Randomized double-blind comparison of ephedrine and phenylephrine for management of post-spinal hypotension in potential fetal compromise.Int J Obstet Anesth. 2016 Aug; 27:32-40.IJ
Most studies comparing phenylephrine and ephedrine have been conducted during elective caesarean sections in healthy mothers with no fetal compromise. The effect of vasopressors on fetal outcome may differ between healthy and compromised fetuses. There has been little research into the effect of phenylephrine and ephedrine, when used for management of post-spinal hypotension in the presence of potential fetal compromise.
Healthy women with a singleton pregnancy undergoing emergency caesarean section for fetal compromise under spinal anaesthesia were studied. One-hundred-and-six consecutive subjects, who developed hypotension after spinal anaesthesia, were randomly allocated to two groups of 53 each, to receive either phenylephrine (Group P) or ephedrine (Group E). For every systolic blood pressure reading <100mmHg patients received phenylephrine 100μg or ephedrine 8mg depending on group allocation. Umbilical blood gas parameters and Apgar scores were recorded.

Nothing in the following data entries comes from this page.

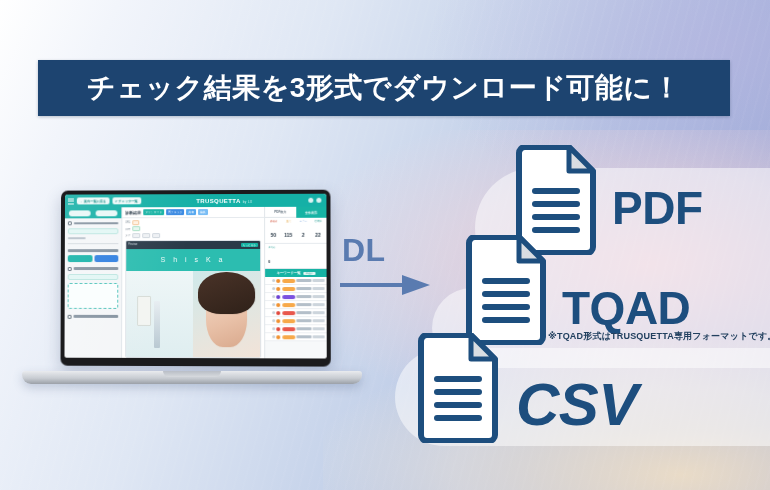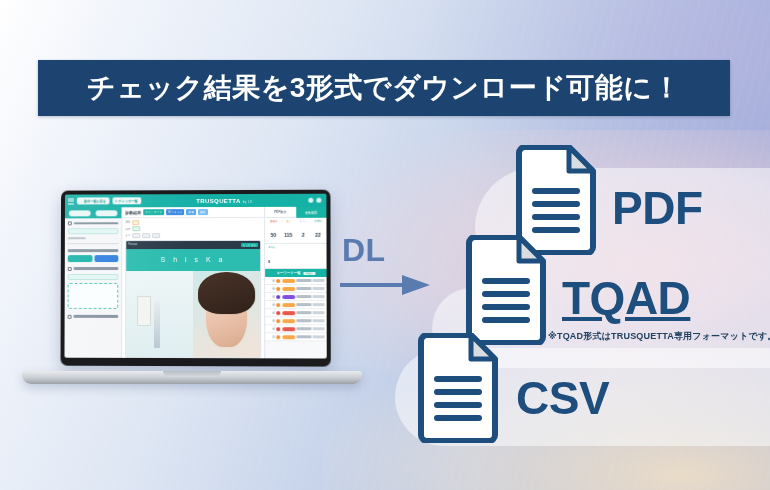--- a/index.html
+++ b/index.html
@@ -93,7 +93,7 @@
     letter-spacing:-.5px;
   }
   #label-pdf  { left:612px; top:185px; font-size:46px; }
-  #label-tqad { left:562px; top:275px; font-size:46px;text-decoration:underline; }
+  #label-tqad { left:562px; top:285px; font-size:46px; }
   #label-csv  { left:516px; top:375px; font-size:46px; }
 
   #note-tqad{

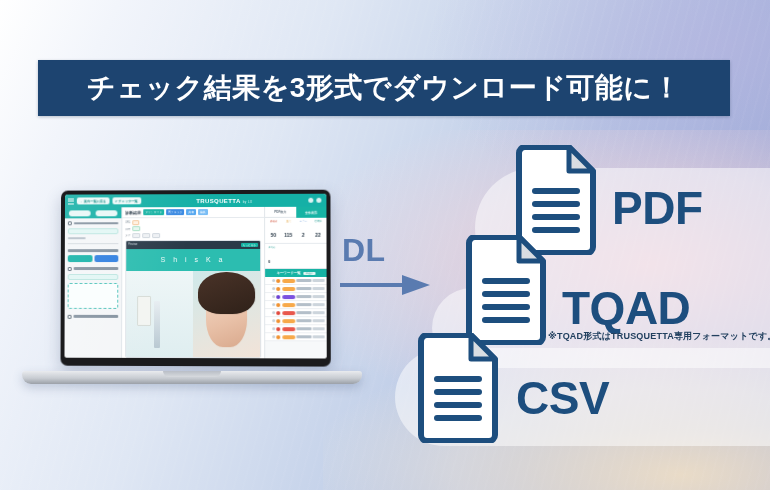--- a/index.html
+++ b/index.html
@@ -94,7 +94,7 @@
   }
   #label-pdf  { left:612px; top:185px; font-size:46px; }
   #label-tqad { left:562px; top:285px; font-size:46px; }
-  #label-csv  { left:516px; top:375px; font-size:46px; }
+  #label-csv  { left:516px; top:375px; font-size:60px;font-style:italic; }
 
   #note-tqad{
     position:absolute; left:548px; top:330px;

There was no statistically significant difference in umbilical arterial pH (P=0.79), umbilical venous pH (P=0.98), other blood gas parameters, incidence of fetal acidosis (P=1.00) and Apgar scores. The number of hypotensive episodes, vasopressor doses for treatment of the first hypotensive episode and the total number of doses used during the study period were comparable. The median [IQR] total number of doses of phenylephrine and ephedrine used before delivery were 2 [1-2] and 2 [1-2], respectively (P=0.67). More patients receiving ephedrine (24.5%) developed tachycardia than those receiving phenylephrine (3.8%) (P=0.004). Bradycardia was more common with phenylephrine, with 39.6% of patients in Group P as compared to only 1.9% of patients in Group E developing a heart rate <60beats/min after vasopressor administration (P=0.001).
Both phenylephrine 100μg and ephedrine 8mg boluses are equally efficacious when treating post-spinal hypotension in the presence of potential fetal compromise. However, phenylephrine may be a better choice in the presence of maternal tachycardia.